21. En dernier lieu, d'une part, aux termes de l'article L. 612-10 du code de l'entrée et du séjour des étrangers et du droit d'asile : "Pour fixer la durée des interdictions de retour mentionnées aux articles L. 612-6 et L. 612-7, l'autorité administrative tient compte de la durée de présence de l'étranger sur le territoire français, de la nature et de l'ancienneté de ses liens avec la France, de la circonstance qu'il a déjà fait l'objet ou non d'une mesure d'éloignement et de la menace pour l'ordre public que représente sa présence sur le territoire français. Il en est de même pour l'édiction et la durée de l'interdiction de retour mentionnée à l'article L. 612-8 ainsi que pour la prolongation de l'interdiction de retour prévue à l'article L. 612-113.
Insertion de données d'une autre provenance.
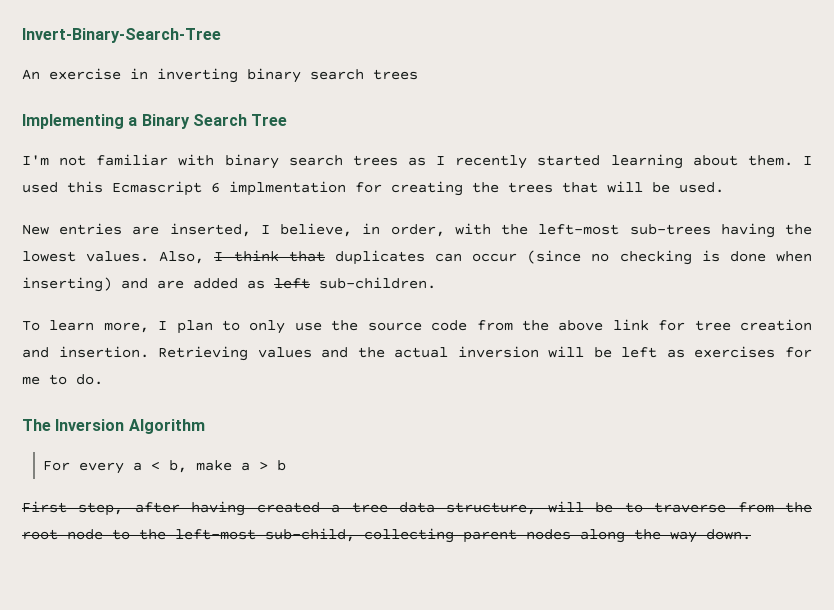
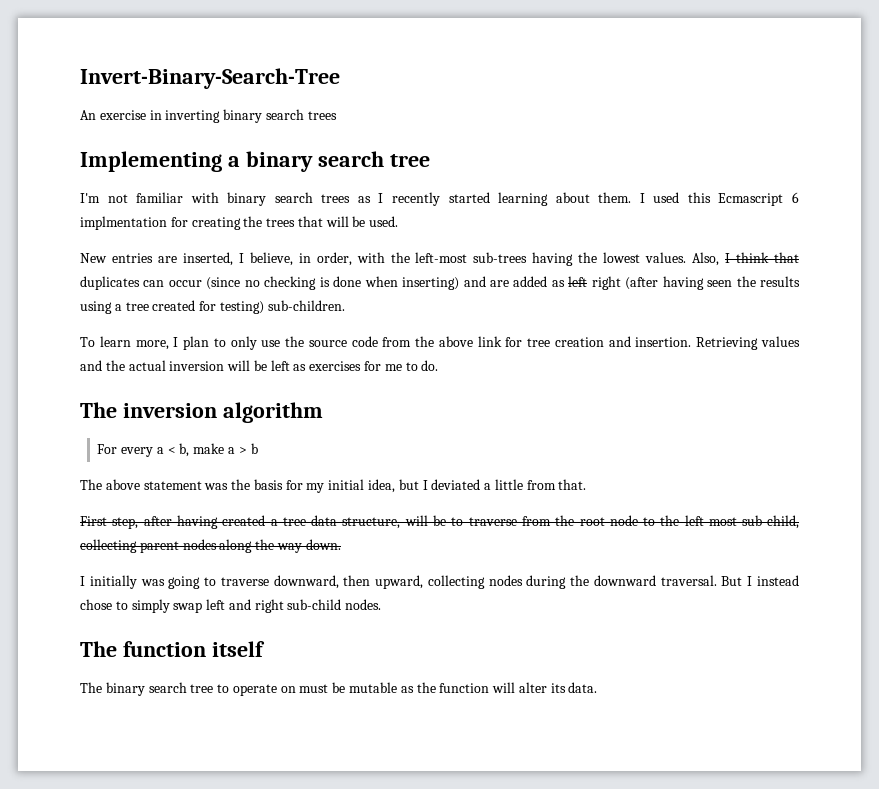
[141,114,288,129] Binary Search Tree -> [245,151,430,172] binary search tree
(310, 283) none -> [591,276,801,290] [80,300,264,314] right (after having seen the results using a tree created for testing)
[55,419,205,434] Inversion Algorithm -> [122,402,323,423] inversion algorithm
(287, 465) none -> [80,479,587,493] // The above statement was the basis for my initial idea, but I deviated a little from that.
(751, 534) none -> [80,575,799,589] [80,599,382,613] [80,641,265,657] [80,682,598,696] // I initially was going to traverse downward, then upward, collecting nodes during the downward traversal. But I instead chose to simply swap left and right sub-child nodes. // The function itself // The binary search tree to operate on must be mutable as the function will alter its data.

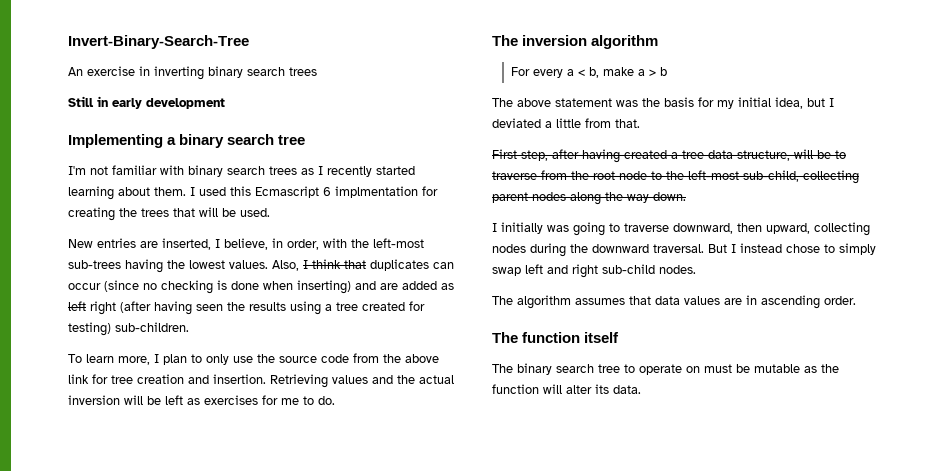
(337, 115) none -> [68,96,225,109] // Still in early development
(382, 604) none -> [492,295,856,309] // The algorithm assumes that data values are in ascending order.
22. D'autre part, eu égard à la situation personnelle et professionnelle analysée aux points 11 et 19 du présent jugement, M. A ne justifie d'aucune circonstance particulière humanitaire ainsi que de fortes attaches familiales sur le territoire français, la décision d'interdiction de retour n'est pas entachée d'erreur manifeste d'appréciation ni sur son principe ni sur sa durée. Par suite, le moyen tiré de la méconnaissance de l'article L. 612-10 du code de l'entrée et du séjour des étrangers et du droit d'asile doit être écarté.

23. Il résulte de tout ce qui précède que la requête de M. A doit être rejetée, y compris les conclusions à fin d'injonction et celles présentées sur le fondement de l'article 37 de la loi du 10 juillet 1991.

D E C I D E :

Article 1er : M. A est admis au bénéfice de l'aide juridictionnelle provisoire.

Article 2 : Le surplus des conclusions de M. A est rejeté.

Article 3 : Le présent jugement sera notifié à M. A, au préfet de la Seine-Saint-Denis et à Me Paëz.

Rendu public par mise à disposition au greffe le 28 septembre 2023.

Le magistrat désigné,

Signé

J. TRUILHELa greffière,

Signé

A. CAPELLE

La République mande et ordonne au préfet de la Seine-Saint-Denis en ce qui le concerne et à tous les commissaires de justice à ce requis en ce qui concerne les voies de droit commun contre les parties privées, de pourvoi à l'exécution de la présente décision.